Scalability considerations

Because the InstantCommons feature would allow a wiki user to download resources from the Wikimedia servers, it is crucial that there is no possibility of a Denial of Service attack against either the using wiki, or the Wikimedia Commons, for example, by pasting 30K of links to the largest files on Wikimedia Commons into a wiki page and pressing "preview".

Therefore, every successful InstantCommons request will have to be logged by the InstantCommons-enabled wiki together with the originating user or IP address and the time of the request. If an individual user overrides a generous internal bandwidth limitation (could be as high as 1 GB by default, but should be user-configurable), future images will not be downloaded within a 24 hour period. This limitation should not exist for administrators (if a wiki admin wants to conduct a denial of service attack against his own wiki, they do not need to be stopped from doing so; if they want to conduct an attack against Wikimedia, they cannot be stopped from doing so except on Wikimedia's end).

Future potential

In the future, it may be desirable to offer a publisher/subscribe model of changes, which will require wiki-to-wiki authentication and a database of images which are used in subscribing wikis. This would also open up the threat of cross-wiki vandalism, which could be addressed using a delay phase of 24 hours or more for changes to take effect.

Two-way functionality is another possibility, that is, to allow uploading free media directly to Commons from any wiki installation. However, this will require federated authentication as a minimum. It may also necessitate cross-wiki communication facilities to notify users from other wikis about Commons policies, which could be part of a larger project like LiquidThreads.
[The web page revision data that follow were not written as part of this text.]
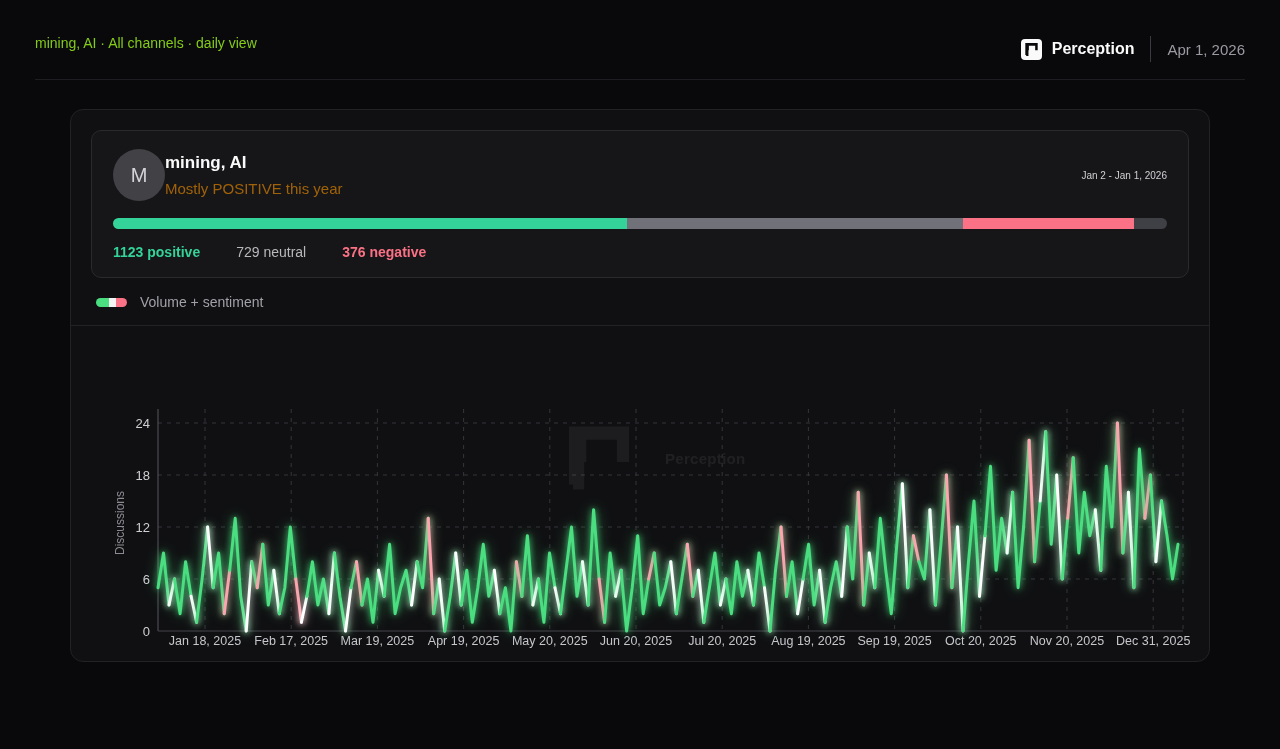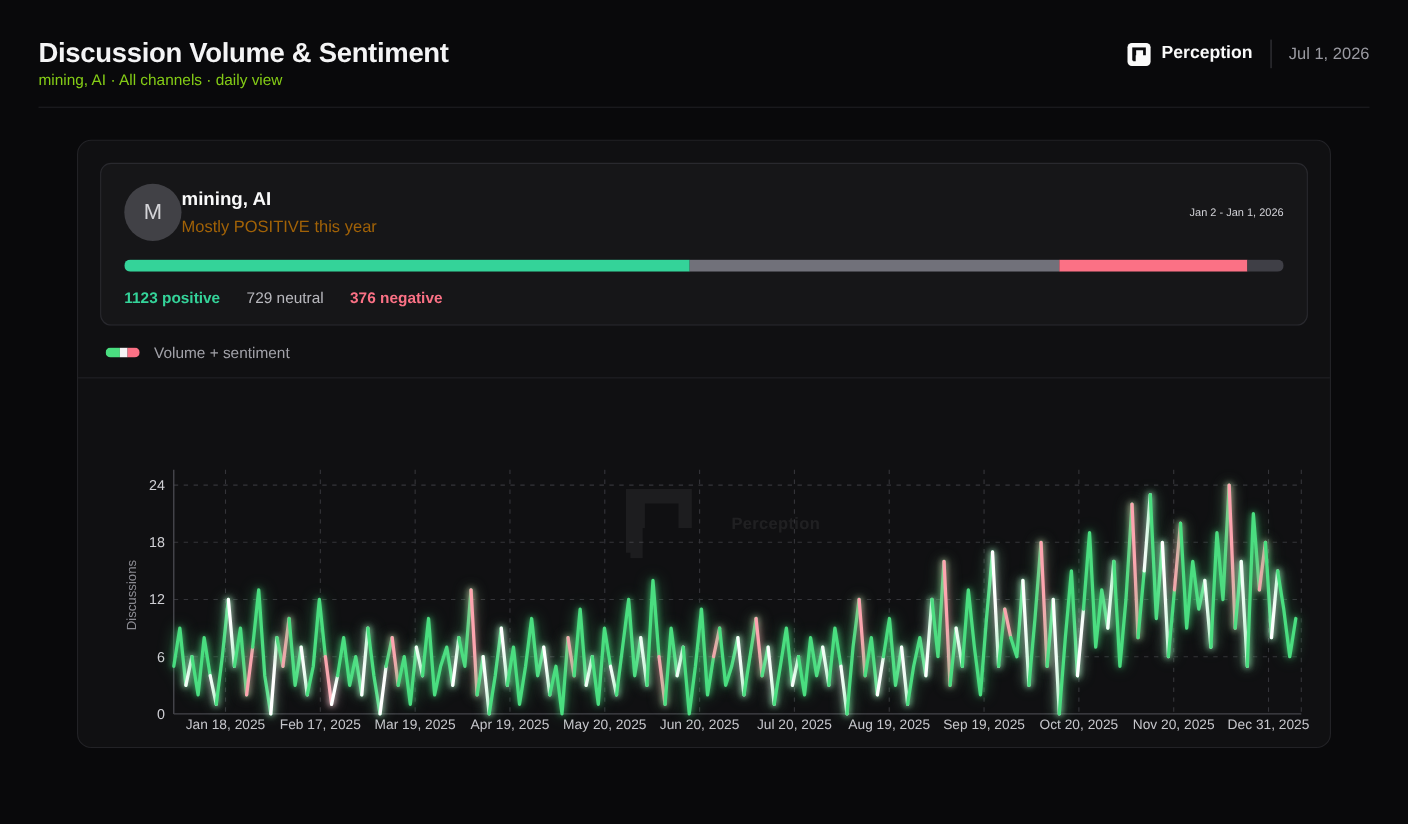"Discussion Volume & Sentiment" div.page-title { html: <div>Discussion Volume &amp; Sentiment</div> -> none }
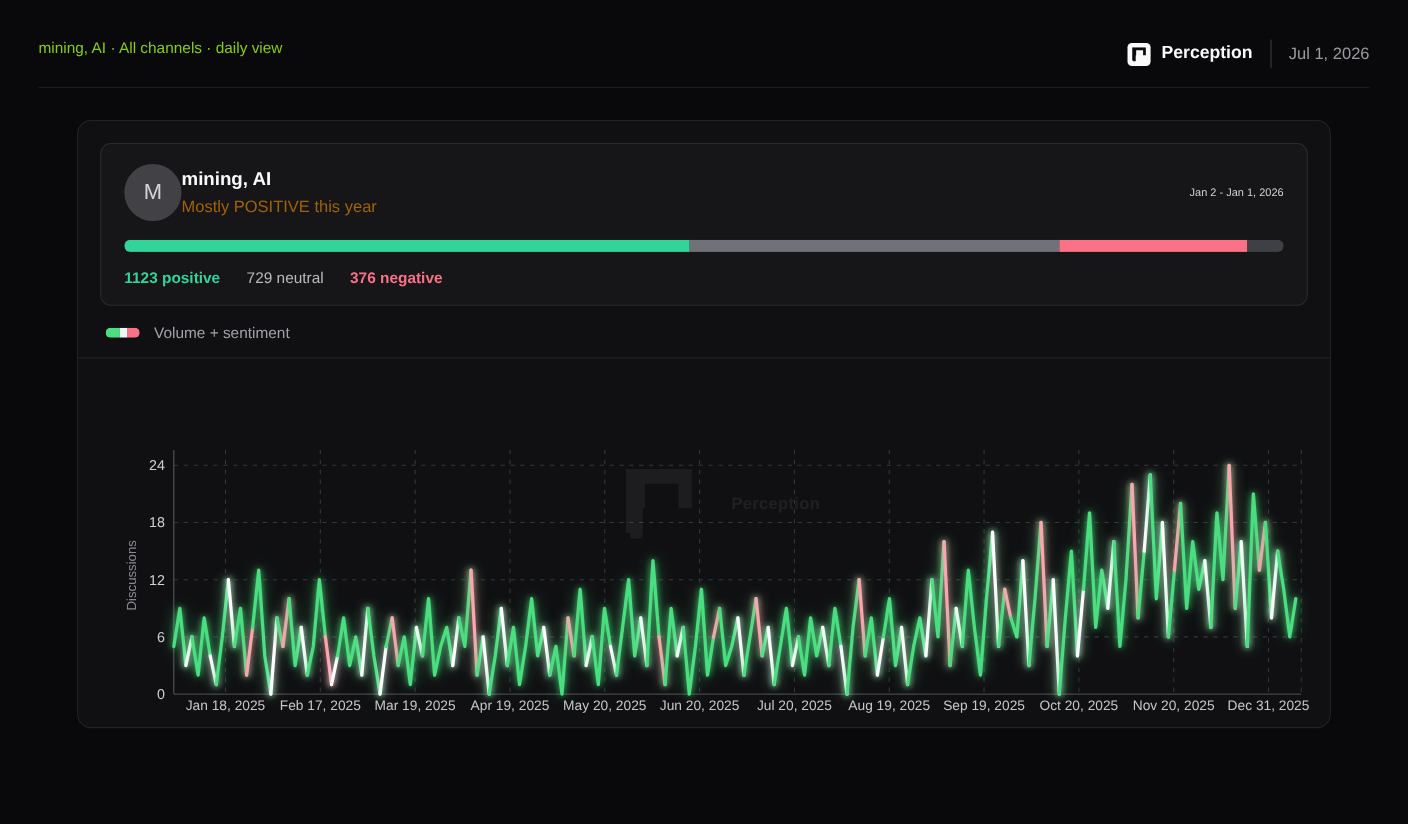"Jul 1, 2026" span.header-date { text: Jul -> Apr }
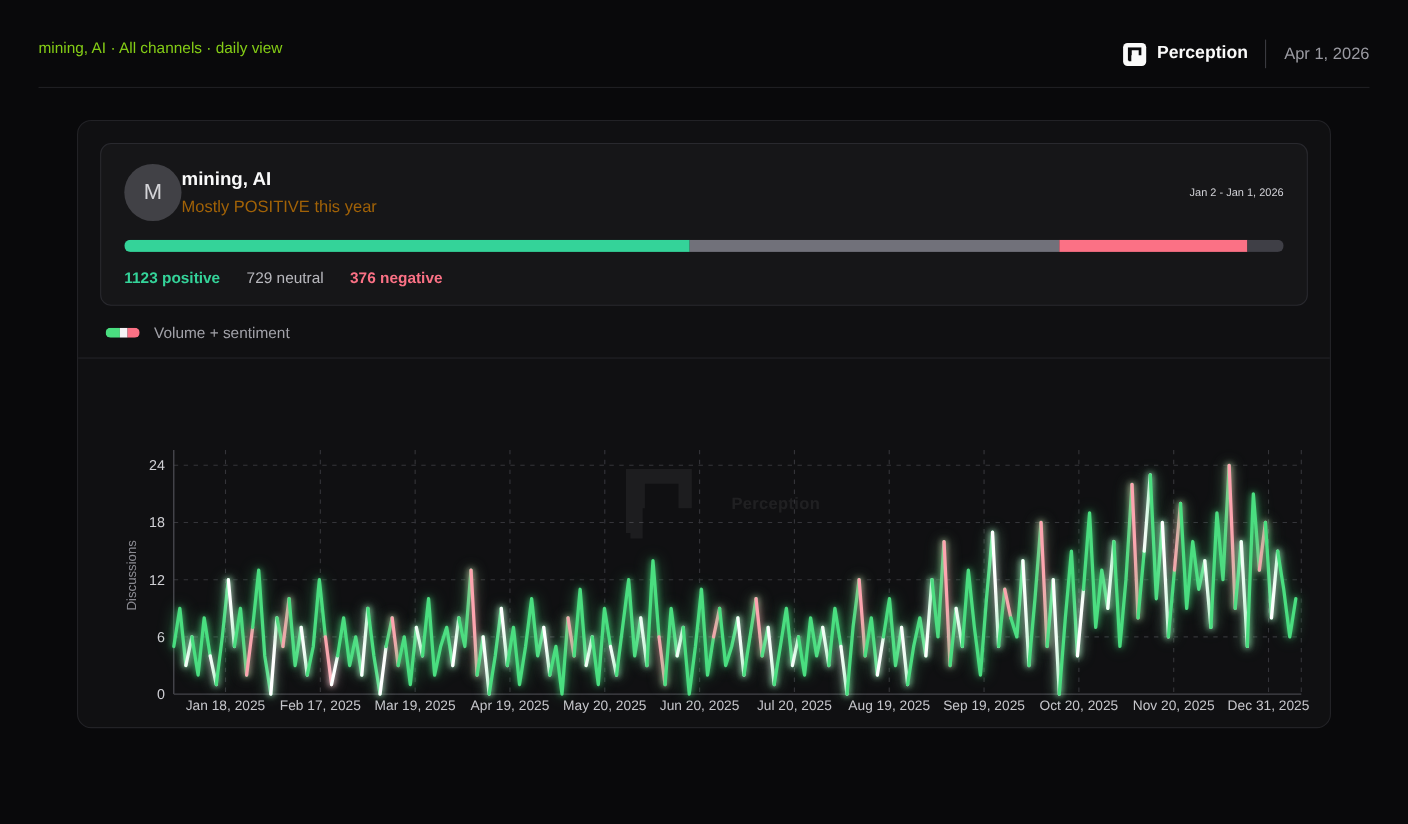"1123 positive" .summary-stats { gap: 24px -> 36px }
Similar functionality like InstantCommons could be offered for extensions -- if extensions like WikiTeX are run within a secure environment on the Wikimedia servers, access to them could be provided to any free content wiki. The benefit for Wikimedia would be that the generated data could be stored on Wikimedia's servers as well, and potentially useful content could be reviewed and added to the Wikimedia projects. (A subscriber database would again be useful to record the source and context of use, perhaps even allowing for a browsable library of recently generated extension-derived content on outside wikis.)